I am concerned, however, that the relationship between the District and the transportation provider, First Student, has become unnecessarily adversarial. I understand the financial, business and contractual reasons for the tension between them to exist, the District needs our kids to get to school on time and First Student has an industry-wide driver shortage to contend with. This relationship is particularly important, and fragile, considering that the opening of the new high school will add almost a dozen new bus routes at a time when the company is already getting fined by the district for being unable to satisfactorily cover existing routes. This calls, in my opinion, for cooperation and flexibility, but instead, I see conflict. Some of the fines levied against First Student last winter were solely a result of drivers wisely slowing down in extremely difficult winter driving conditions. The District’s latest public statement about drivers getting paid during the COVID-19 shutdown was that they were paying all their bills. Since what they meant was that they paid for days before the cancellation, and will not be paying for any cancelled routes, I believe they should have said so directly. Incidents like those erode this important relationship at a time when it is most vulnerable.

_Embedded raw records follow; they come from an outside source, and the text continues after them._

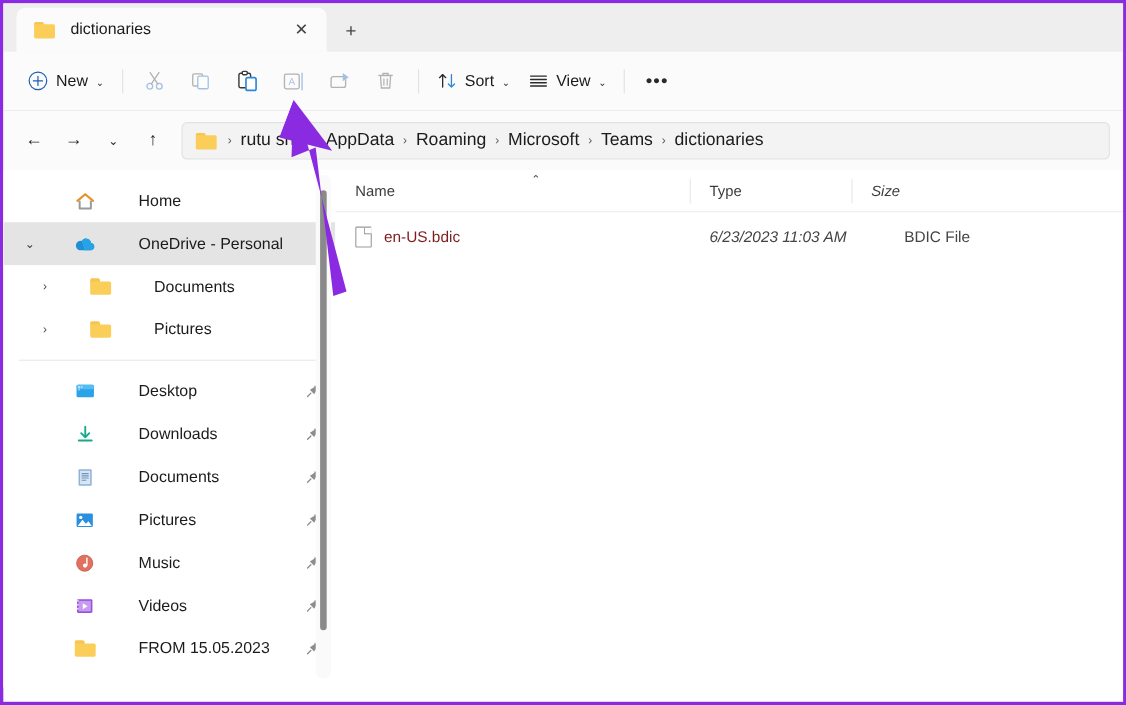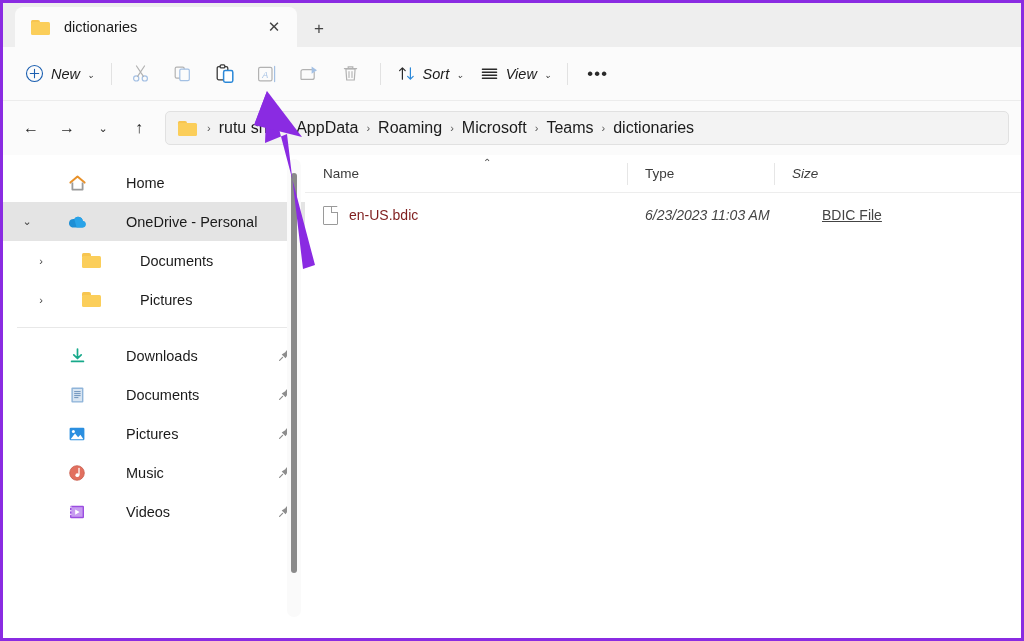--- a/index.html
+++ b/index.html
@@ -80,7 +80,6 @@
     display: flex; align-items: center;
     padding-left: 14px;
     border-bottom: 1px solid #ececec;
-    font-style: italic;
   }
   .cbtn {
     height: 34px;

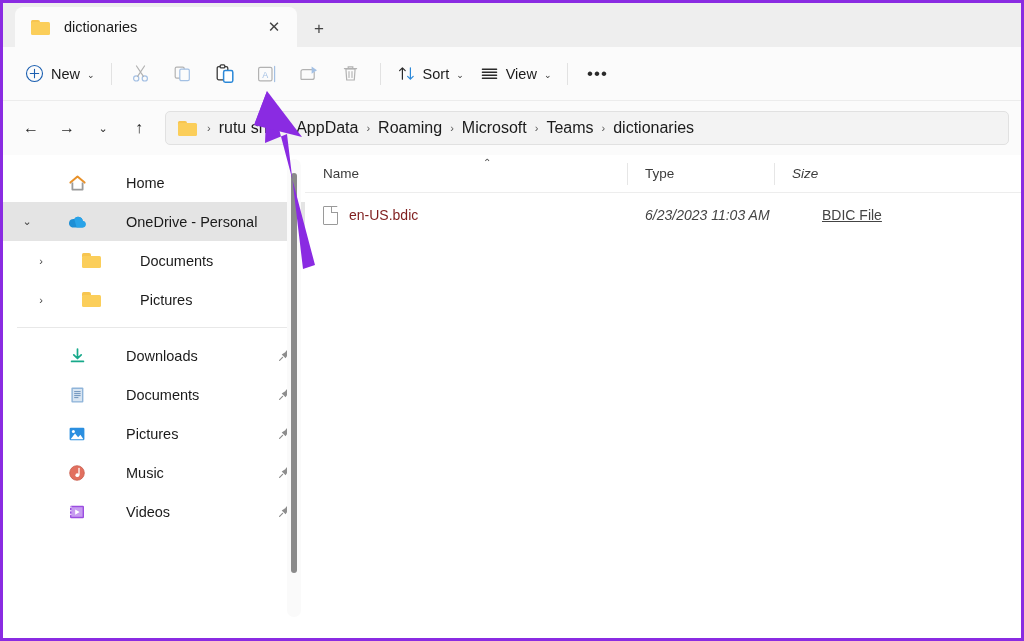--- a/index.html
+++ b/index.html
@@ -217,7 +217,7 @@
   }
   .cell-name { width: 322px; }
   .cell-date { width: 177px; color: #444; font-style: italic; }
-  .cell-type { width: 147px; color: #444; text-decoration: underline; }
+  .cell-type { width: 147px; color: #444; }
   .cell-size { width: 70px; }
   .file-ico {
     width: 15px; height: 19px;

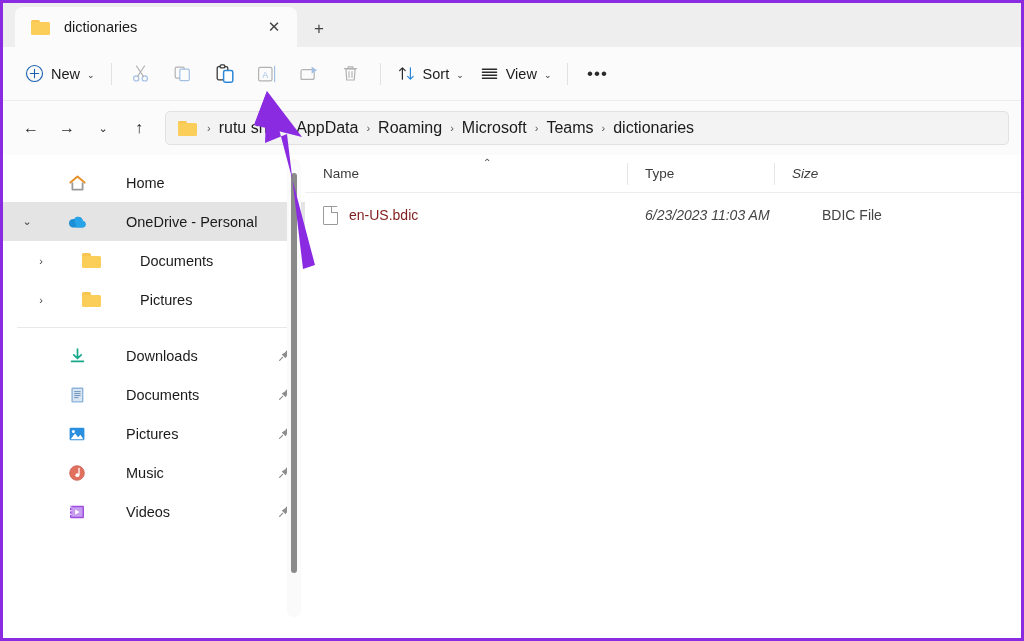--- a/index.html
+++ b/index.html
@@ -430,6 +430,25 @@
 
       <div class="divider"></div>
 
+      <div class="navitem indent-0">
+        <span class="twisty"></span>
+        <span class="nav-ico">
+          <svg width="19" height="15" viewBox="0 0 19 15">
+            <rect x="1.6" y="1.8" width="15.8" height="11.4" rx="1.4" fill="#2BA3E8"></rect>
+            <rect x="1.6" y="1.8" width="15.8" height="4" rx="1.4" fill="#56BDF2"></rect>
+            <rect x="3.1" y="3.1" width="1.5" height="1.5" fill="#ffffff" opacity=".85"></rect>
+            <rect x="5.4" y="3.1" width="1.5" height="1.5" fill="#ffffff" opacity=".6"></rect>
+            <rect x="3.1" y="5.4" width="1.5" height="1.5" fill="#ffffff" opacity=".6"></rect>
+          </svg>
+        </span>
+        <span class="nav-label">Desktop</span>
+        <span class="pin">
+          <svg width="13" height="13" viewBox="0 0 13 13" style="transform:rotate(-40deg)">
+            <path d="M8.2 1.2 11.8 4.8 10 5.4 7.6 9.3 3.7 5.4 7.6 3z" fill="#8d8d8d"></path>
+            <path d="M4.6 8.4 1.6 11.4" stroke="#8d8d8d" stroke-width="1.2" stroke-linecap="round"></path>
+          </svg>
+        </span>
+      </div>
 
       <div class="navitem indent-0">
         <span class="twisty"></span>

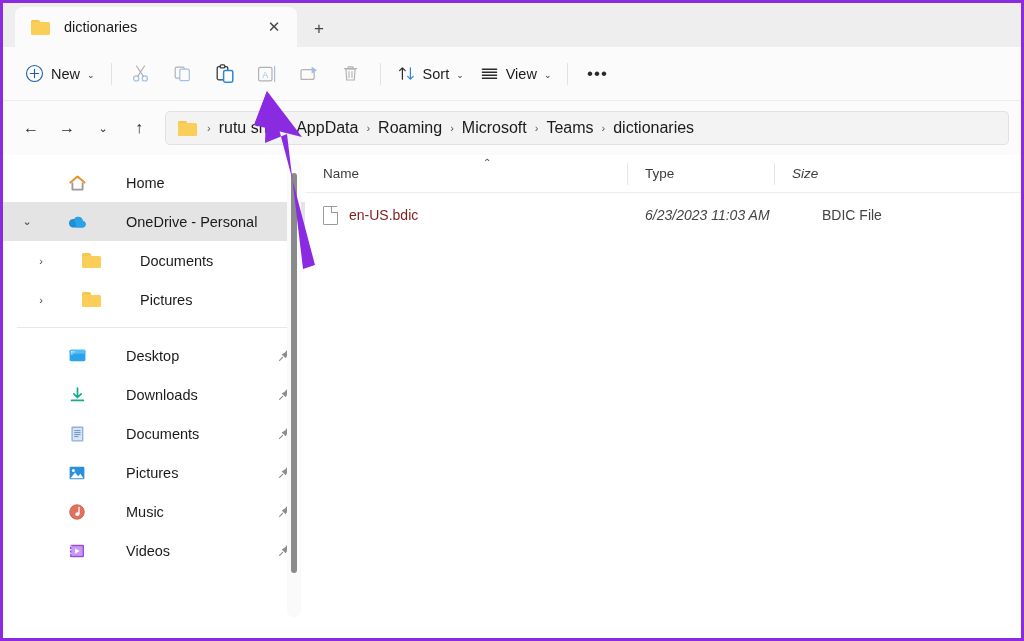--- a/index.html
+++ b/index.html
@@ -543,6 +543,19 @@
         </span>
       </div>
 
+      <div class="navitem indent-0">
+        <span class="twisty"></span>
+        <span class="nav-ico">
+            <span class="folder-ico"></span>
+          </span>
+        <span class="nav-label">FROM 15.05.2023</span>
+        <span class="pin">
+          <svg width="13" height="13" viewBox="0 0 13 13" style="transform:rotate(-40deg)">
+            <path d="M8.2 1.2 11.8 4.8 10 5.4 7.6 9.3 3.7 5.4 7.6 3z" fill="#8d8d8d"></path>
+            <path d="M4.6 8.4 1.6 11.4" stroke="#8d8d8d" stroke-width="1.2" stroke-linecap="round"></path>
+          </svg>
+        </span>
+      </div>
 
       <div class="sb-track">
         <div class="sb-thumb"></div>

I have no doubt that having a bus driver on the board would go a very long way towards repairing and strengthening that relationship to the benefit of the District, the drivers, and most of all, the students who depend on us.

I want to help Bozeman overcome these obstacles and leverage the distance learning investments we have already made into a set of enduring protocols which will not only make our District more resilient to the next crisis, but also more broadly and flexibly responsive to other needs already extant in our student body. Bozeman is generally doing a great job in this regard, but I believe we have the will and the ability to build a truly modern education infrastructure that can become a model of excellence for the whole nation. I would love a chance to help make that happen.